Have you ever been so angry that you lost all sense of rationale thinking? I know that I have. It hasn’t happened often, but I can admit that I have been so angry that all sorts of things have run through my mind. Thankfully, I have had enough self-control to make my way through the emotion to allow a cooler head to prevail.
First, there’s lots of craziness to the President and threats of harm on his life. I have also had conversations with several folks lately that were so angry at people and situations. These people were talking about retaliation that could have led to a harmful outcome for all parties involved.
What’s interesting about feelings of anger and frustration to the point of retaliation is the underlying emotions that drive the reaction to begin with.
In the case of the vicious threats and name calling around the President, the underlying emotion is one of fear, loss, defeat and helplessness. The same is the case with some of the people I had conversations with. As a matter of fact, the unspoken emotions are what are actually louder than the voice of anger. We are all human and we all at times experience emotions that frankly we just don’t know what to do with. And if we are not careful, succumbing to anger can be the easier out. The problem with that is, when the blow-up has ended, a lot of regrettable things could have been said or done. At that point, it’s too late.
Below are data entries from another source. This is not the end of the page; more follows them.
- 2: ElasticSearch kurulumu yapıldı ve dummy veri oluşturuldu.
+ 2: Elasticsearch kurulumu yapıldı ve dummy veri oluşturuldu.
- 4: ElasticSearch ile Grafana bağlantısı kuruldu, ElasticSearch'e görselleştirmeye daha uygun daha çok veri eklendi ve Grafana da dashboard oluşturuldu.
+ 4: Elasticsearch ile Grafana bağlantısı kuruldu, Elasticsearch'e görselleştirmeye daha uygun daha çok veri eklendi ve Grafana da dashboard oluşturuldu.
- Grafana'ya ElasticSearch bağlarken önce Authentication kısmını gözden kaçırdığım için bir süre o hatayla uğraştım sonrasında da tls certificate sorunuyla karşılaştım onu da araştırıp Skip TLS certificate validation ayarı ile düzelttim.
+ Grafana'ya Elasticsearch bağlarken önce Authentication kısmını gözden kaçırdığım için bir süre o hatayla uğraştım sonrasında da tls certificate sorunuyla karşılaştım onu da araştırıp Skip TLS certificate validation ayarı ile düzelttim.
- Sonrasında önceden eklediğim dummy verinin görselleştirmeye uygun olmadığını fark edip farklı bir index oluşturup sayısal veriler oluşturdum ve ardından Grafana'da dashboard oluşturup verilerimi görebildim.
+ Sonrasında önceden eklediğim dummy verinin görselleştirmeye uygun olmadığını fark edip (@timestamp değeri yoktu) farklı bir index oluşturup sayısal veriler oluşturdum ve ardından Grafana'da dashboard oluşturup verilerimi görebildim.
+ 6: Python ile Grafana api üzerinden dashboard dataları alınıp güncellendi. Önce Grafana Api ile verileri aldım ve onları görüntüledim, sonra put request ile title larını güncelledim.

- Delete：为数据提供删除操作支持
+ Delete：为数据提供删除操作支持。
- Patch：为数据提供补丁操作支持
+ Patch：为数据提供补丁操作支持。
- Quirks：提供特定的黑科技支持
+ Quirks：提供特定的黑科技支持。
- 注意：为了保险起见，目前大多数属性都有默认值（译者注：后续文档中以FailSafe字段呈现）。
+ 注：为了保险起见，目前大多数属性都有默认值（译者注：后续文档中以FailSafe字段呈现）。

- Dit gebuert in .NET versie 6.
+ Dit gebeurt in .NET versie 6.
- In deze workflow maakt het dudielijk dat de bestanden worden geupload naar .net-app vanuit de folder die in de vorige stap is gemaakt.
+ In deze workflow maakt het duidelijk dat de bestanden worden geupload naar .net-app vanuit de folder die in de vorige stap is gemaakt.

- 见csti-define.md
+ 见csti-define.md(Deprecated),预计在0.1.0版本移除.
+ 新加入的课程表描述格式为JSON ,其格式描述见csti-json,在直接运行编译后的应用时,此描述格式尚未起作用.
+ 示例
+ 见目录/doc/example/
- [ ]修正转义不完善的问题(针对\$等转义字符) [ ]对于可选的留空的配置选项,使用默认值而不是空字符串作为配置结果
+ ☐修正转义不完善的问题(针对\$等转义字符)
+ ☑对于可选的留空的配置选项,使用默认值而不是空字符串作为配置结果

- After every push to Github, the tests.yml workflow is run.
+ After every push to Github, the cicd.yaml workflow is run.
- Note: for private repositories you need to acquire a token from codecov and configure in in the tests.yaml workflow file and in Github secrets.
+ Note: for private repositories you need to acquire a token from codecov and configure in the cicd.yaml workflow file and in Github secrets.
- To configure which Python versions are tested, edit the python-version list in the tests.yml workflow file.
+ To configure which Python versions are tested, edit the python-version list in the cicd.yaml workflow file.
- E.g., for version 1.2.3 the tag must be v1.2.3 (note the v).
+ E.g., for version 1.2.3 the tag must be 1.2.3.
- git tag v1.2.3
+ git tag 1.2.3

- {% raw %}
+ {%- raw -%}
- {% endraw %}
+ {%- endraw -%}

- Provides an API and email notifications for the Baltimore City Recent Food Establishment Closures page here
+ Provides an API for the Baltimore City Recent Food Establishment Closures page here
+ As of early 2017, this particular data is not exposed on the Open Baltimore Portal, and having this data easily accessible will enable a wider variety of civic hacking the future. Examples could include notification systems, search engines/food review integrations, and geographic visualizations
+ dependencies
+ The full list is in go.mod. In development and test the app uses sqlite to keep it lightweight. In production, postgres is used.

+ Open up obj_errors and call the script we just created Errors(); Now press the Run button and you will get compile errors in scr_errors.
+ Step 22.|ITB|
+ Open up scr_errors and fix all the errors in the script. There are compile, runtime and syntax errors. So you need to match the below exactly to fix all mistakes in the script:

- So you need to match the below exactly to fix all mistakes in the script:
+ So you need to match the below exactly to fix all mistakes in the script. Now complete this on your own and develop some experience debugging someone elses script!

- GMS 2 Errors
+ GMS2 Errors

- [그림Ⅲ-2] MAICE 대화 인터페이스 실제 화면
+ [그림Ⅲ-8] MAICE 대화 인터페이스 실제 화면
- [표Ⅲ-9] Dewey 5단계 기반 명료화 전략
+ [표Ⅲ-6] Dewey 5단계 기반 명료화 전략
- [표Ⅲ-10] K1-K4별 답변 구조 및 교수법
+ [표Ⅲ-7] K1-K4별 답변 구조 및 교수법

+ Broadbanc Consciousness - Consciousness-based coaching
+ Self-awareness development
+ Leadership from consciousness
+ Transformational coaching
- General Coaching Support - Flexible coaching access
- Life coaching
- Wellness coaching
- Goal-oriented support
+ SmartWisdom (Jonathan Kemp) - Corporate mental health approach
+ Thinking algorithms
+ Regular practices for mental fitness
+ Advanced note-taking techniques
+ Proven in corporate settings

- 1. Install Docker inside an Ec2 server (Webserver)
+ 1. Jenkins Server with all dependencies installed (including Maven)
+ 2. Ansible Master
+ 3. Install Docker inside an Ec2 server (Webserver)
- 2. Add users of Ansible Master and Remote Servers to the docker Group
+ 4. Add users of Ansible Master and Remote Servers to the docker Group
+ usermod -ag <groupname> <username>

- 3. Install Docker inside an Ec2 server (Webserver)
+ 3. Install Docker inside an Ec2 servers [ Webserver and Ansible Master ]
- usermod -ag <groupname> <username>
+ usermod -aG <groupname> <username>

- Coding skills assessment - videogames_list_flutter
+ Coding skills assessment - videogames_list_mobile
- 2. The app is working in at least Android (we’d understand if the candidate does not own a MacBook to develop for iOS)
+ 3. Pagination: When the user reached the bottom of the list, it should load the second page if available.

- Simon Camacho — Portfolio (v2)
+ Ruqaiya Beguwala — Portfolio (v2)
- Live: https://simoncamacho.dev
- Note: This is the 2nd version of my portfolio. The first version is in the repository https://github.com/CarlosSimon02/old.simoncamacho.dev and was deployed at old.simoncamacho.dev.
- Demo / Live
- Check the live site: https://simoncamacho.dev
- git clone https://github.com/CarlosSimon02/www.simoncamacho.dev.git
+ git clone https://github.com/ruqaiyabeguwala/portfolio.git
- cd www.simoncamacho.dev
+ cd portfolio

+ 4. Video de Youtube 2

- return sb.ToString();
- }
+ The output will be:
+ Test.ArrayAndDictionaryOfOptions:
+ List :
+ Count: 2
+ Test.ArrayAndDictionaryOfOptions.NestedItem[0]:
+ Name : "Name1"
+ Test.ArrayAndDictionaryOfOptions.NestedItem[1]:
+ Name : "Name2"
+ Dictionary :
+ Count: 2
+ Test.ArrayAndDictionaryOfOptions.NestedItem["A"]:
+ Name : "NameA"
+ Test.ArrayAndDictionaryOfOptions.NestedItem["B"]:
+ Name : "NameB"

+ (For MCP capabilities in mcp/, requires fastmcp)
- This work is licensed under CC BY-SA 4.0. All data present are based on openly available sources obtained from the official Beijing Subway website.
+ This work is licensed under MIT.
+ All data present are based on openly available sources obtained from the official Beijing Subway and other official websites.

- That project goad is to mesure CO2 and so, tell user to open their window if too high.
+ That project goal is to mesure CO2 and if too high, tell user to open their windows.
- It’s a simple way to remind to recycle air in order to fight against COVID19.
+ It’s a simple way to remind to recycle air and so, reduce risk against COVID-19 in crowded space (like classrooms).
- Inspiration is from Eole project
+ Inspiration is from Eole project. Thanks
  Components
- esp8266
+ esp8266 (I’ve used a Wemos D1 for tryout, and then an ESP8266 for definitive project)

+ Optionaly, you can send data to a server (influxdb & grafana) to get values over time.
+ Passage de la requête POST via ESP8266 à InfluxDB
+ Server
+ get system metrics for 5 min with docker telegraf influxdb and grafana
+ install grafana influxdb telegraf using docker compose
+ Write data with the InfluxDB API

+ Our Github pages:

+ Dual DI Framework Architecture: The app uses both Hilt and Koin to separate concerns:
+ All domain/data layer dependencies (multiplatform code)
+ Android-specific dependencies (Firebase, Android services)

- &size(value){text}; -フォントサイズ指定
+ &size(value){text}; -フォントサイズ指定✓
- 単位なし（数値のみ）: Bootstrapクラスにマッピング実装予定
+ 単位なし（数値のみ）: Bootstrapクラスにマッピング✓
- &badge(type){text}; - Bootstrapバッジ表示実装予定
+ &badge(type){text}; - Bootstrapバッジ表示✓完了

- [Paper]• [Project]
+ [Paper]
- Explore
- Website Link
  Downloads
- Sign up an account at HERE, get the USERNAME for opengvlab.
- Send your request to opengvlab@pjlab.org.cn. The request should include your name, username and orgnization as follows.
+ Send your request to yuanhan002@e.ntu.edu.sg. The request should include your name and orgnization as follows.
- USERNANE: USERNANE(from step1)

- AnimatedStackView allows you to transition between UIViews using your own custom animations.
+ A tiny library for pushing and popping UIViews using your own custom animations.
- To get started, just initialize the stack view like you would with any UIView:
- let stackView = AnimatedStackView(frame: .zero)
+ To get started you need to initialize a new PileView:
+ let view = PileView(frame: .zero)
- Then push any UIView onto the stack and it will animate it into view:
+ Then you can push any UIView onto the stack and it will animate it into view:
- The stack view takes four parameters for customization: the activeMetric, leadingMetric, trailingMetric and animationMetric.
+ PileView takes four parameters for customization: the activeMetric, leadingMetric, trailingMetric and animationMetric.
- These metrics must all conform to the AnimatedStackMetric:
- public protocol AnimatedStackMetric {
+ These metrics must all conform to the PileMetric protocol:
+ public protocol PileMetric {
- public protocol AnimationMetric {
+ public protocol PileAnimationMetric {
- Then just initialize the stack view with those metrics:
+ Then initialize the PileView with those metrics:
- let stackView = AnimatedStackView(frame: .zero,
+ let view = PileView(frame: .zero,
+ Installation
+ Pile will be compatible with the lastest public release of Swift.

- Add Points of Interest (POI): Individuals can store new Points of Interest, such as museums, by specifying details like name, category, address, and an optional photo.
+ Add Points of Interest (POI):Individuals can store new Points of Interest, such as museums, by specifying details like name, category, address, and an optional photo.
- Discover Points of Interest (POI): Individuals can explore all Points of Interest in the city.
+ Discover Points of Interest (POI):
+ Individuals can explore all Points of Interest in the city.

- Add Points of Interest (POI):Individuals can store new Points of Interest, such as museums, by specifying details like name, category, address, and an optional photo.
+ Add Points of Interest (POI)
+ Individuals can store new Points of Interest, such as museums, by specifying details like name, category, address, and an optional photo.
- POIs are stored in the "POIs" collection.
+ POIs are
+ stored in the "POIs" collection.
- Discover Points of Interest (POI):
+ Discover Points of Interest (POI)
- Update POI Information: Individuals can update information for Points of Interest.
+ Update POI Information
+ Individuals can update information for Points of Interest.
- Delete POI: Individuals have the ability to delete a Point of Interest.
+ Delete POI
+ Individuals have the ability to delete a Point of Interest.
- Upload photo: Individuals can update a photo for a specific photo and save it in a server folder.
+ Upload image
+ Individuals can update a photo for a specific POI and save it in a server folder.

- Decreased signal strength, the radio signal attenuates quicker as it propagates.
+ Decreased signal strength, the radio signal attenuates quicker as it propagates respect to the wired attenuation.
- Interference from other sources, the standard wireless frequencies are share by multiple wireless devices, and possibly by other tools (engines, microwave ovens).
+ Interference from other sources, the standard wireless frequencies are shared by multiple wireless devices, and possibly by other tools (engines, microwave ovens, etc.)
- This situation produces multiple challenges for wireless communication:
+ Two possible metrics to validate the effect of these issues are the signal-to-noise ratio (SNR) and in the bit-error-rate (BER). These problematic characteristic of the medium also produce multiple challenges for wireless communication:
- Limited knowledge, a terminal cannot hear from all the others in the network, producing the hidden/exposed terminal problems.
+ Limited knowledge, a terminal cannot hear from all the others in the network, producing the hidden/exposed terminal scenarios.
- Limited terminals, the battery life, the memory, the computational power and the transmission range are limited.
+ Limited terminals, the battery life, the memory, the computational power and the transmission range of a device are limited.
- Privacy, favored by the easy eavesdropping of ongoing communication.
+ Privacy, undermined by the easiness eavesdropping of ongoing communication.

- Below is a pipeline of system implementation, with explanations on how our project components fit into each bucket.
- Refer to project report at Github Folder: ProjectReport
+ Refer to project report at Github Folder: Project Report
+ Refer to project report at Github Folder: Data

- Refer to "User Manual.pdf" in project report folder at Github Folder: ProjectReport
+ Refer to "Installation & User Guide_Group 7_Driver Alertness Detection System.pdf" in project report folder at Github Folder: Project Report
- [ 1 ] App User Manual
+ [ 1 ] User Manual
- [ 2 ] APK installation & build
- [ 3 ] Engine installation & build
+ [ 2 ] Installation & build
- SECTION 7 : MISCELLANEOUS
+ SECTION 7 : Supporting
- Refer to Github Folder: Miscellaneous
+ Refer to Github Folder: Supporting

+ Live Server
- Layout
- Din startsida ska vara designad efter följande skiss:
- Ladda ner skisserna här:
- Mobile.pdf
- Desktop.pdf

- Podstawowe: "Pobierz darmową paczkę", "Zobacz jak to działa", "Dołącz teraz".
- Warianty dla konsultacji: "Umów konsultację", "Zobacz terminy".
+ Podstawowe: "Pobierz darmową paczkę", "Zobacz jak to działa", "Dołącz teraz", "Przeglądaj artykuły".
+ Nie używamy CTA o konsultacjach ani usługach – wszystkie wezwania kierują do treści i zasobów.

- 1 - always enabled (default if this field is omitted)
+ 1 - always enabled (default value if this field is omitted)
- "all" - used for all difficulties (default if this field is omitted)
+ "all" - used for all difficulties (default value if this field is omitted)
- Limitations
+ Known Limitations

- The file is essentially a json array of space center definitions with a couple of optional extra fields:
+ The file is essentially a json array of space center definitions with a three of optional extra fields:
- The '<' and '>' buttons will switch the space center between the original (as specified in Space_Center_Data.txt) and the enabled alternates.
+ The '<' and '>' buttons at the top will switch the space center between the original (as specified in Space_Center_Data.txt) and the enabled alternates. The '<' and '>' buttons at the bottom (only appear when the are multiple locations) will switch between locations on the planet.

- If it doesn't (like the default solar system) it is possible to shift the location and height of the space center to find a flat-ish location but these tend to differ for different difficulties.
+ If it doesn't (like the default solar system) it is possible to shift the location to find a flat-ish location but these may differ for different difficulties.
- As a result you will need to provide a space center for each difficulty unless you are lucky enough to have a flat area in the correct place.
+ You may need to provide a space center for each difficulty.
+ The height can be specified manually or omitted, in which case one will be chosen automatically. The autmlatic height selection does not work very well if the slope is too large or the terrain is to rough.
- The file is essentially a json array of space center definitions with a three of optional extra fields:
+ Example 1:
Early on, some of the great teachers in my life would always encourage me to rely on the scriptures to grow and develop in the feelings and emotions of my life. Admittedly, at the time I didn’t put as much stock into the recommendation as my life has since taught me to rely on.
The truth of the matter is, life can be full of criticism, disappointment, unfairness, and mistreatment, lying, cheating and stealing. If we focus on those things, we can expect to experience emotions that may not be in our best interest. But if we purposely seek to discover and encourage the best in people and situations, our lives can be filled with more joy and positive expectation.
Keeping our mind set on things that are good while expecting positive outcomes is helpful in living a balanced life. Staying present in our own lives, recognizing stress, responding rather than reacting, stopping to think and pray through situations, as well as, engaging in conversation rather than arguing can lead to clearer understanding paving the way toward forgiveness even if we cannot forget.
I have dug my heels in at times and spouted off, “it will be a cold day in ………,” and then I have to stop and think, how many times have I had to go before the Lord asking for forgiveness and what a heck of mess I would be in, if He responded, “it will be a cold day in……..!” Psalm 37:8 (NIV), sums it all up, “Refrain from anger and turn from wrath; do not fret—it leads only to evil.
There is so much going on in our midst, it is possible that we feel tense in our neighborhoods, in our homes and schools and on our jobs. If we all slow down and stop and think, while praying for our families, our jobs, our friends and our country, together we can change the atmosphere.
Sounds like a plan to me, what about you?